Am 04.05.2018 nahm der Angeklagte an der Versammlung „Kippa-Walk gegen Antisemitismus“ teil, die sich vom Trammplatz in Hannover beginnend bis zum Steintorplatz bewegte. Der Angeklagte ist jüdischen Glaubens und besitzt neben der deutschen auch die israelische Staatsangehörigkeit. Die Versammlungsteilnehmer wurden unterwegs von Passanten mit antisemitischen Äußerungen wie „schmeiß die Scheißmütze weg!“ oder „ihr habt hier nichts verloren!“ beschimpft. Im Bereich der Georgstraße/Höhe Schillerdenkmal tätigte gegen 17:05 Uhr eine Gruppe von 4-5 Jugendlichen im Alter von Mitte 20, die nach dem äußeren Erscheinungsbild arabischer, muslimischer oder südländlicher Herkunft waren, antisemitische Äußerungen wie „allen Juden den Kopf abschneiden, Juden vergasen und in die Asche pissen!“ derart lautstark, dass sie auch vom am rechten Rand der Versammlung gehenden Angeklagten wahrgenommen wurden. Darüber erregte sich der Angeklagte derart, dass er 20-30 Sekunden später und 50-100 m vom Schillerdenkmal in Richtung Steintorplatz entfernt dreimal lautstark „tötet alle Araber!“ bzw. „Tod allen Arabern!“ rief, so dass seine Äußerungen von anderen Versammlungsteilnehmern und einer Vielzahl von Passanten wahrgenommen wurden. Eine 10 Minuten später um 17:15 Uhr beim Angeklagten durchgeführte Atemalkoholkontrolle ergab einen Wert von 1,69 g o/oo. Der Angeklagte war zeitlich und örtlich voll orientiert. Er hat sich in der Beweisaufnahme geständig und einsichtig gezeigt und seine Äußerungen im Nachhinein bereut.

 

Rn. 4

Ausgehend vom Regelstrafrahmen des § 130 Abs. 1 StGB war unter weiterer Berücksichtigung der vorausgegangenen Provokationen die Mindeststrafe von 3 Monaten Freiheitsstrafe zur Ahndung ausreichend.
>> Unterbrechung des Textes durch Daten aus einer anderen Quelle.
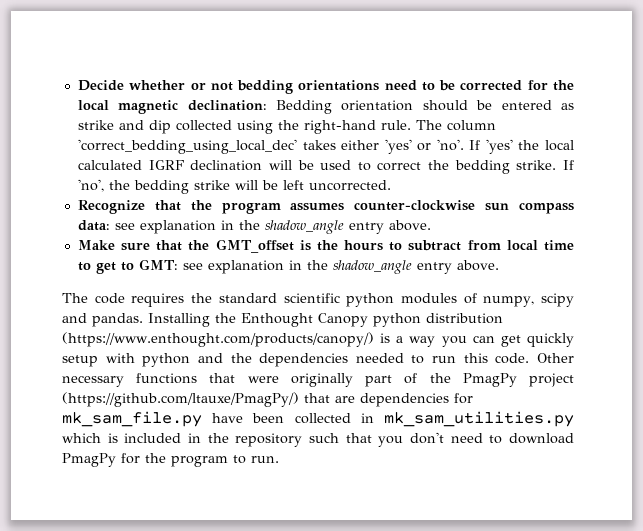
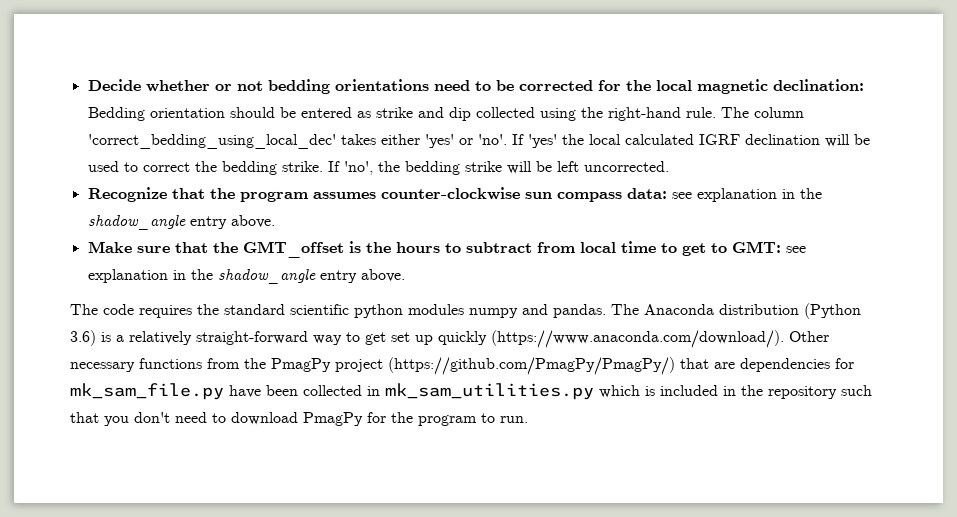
[463,293,575,307] [62,313,503,327] [62,332,574,347] [62,353,574,367] [62,373,418,387] of numpy, scipy and pandas. Installing the Enthought Canopy python distribution (https://www.enthought.com/products/canopy/) is a way you can get quickly setup with python and the dependencies needed to run this code. Other necessary functions that were originally part of -> [469,303,861,319] [70,330,829,348] [70,358,240,372] numpy and pandas. The Anaconda distribution (Python 3.6) is a relatively straight-forward way to get set up quickly (https://www.anaconda.com/download/). Other necessary functions from
[62,392,299,407] (https://github.com/ltauxe/PmagPy/) -> [388,357,675,375] (https://github.com/PmagPy/PmagPy/)

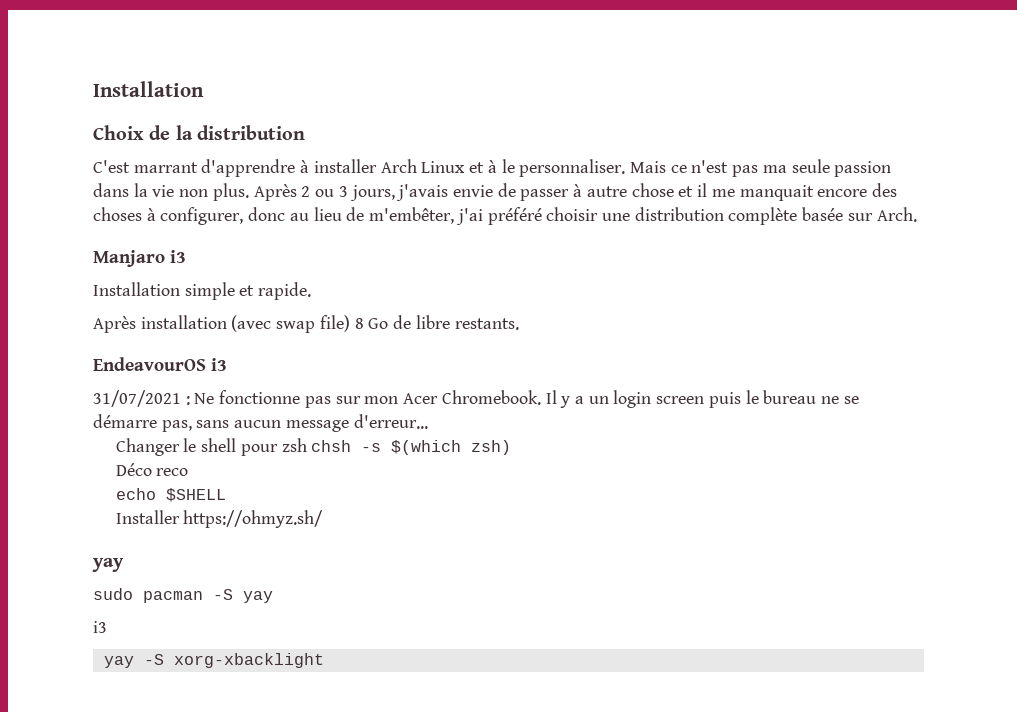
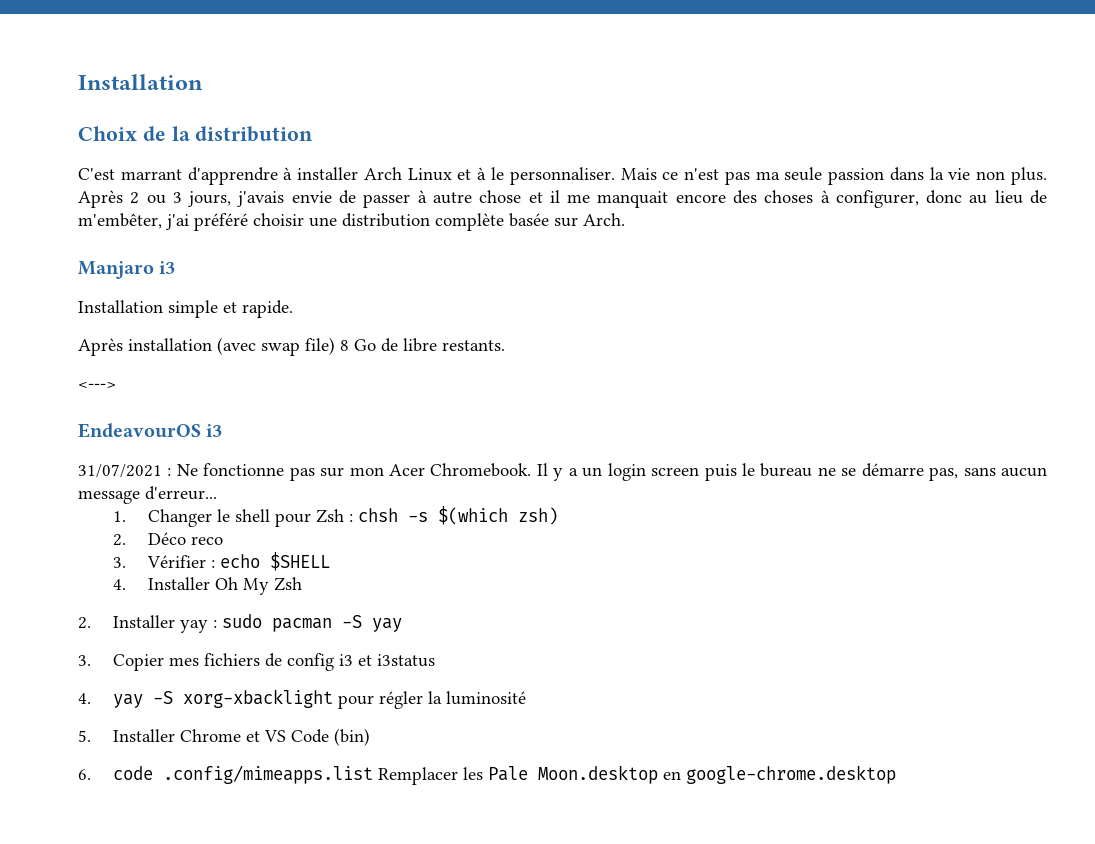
(519, 324) none -> [78,381,116,389] // <--->
(428, 421) none -> [113,511,127,522] 1.
[281,438,307,452] zsh -> [316,509,354,523] Zsh :
(512, 447) none -> [113,534,127,546] 2.
(189, 472) none -> [113,555,216,568] 3. Vérifier :
[115,510,324,528] [92,558,124,572] Installer https://ohmyz.sh/ // yay // -> [113,577,303,595] [78,615,218,633] 4. Installer Oh My Zsh // 2. Installer yay :
[93,621,107,633] [103,653,324,668] i3 // yay -S xorg-xbacklight -> [78,653,436,671] [78,689,527,709] [78,728,371,746] [78,765,897,785] 3. Copier mes fichiers de config i3 et i3status // 4. yay -S xorg-xbacklight pour régler la luminosité // 5. Installer Chrome et VS Code (bin) // 6. code .config/mimeapps.list Remplacer les Pale Moon.desktop en google-chrome.desktop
Die Verhängung dieser kurzen Freiheitsstrafe war jedoch im Sinne des § 47 StGB erlässlich. Das Gericht hat stattdessen auf die entsprechende Geldstrafe von 90 Tagessätzen erkannt. Die Tagessatzhöhe war dabei auf 15,- Euro festzusetzen.

Rn. 5

Die Kostenentscheidung folgt aus § 465 Abs. 1 StPO.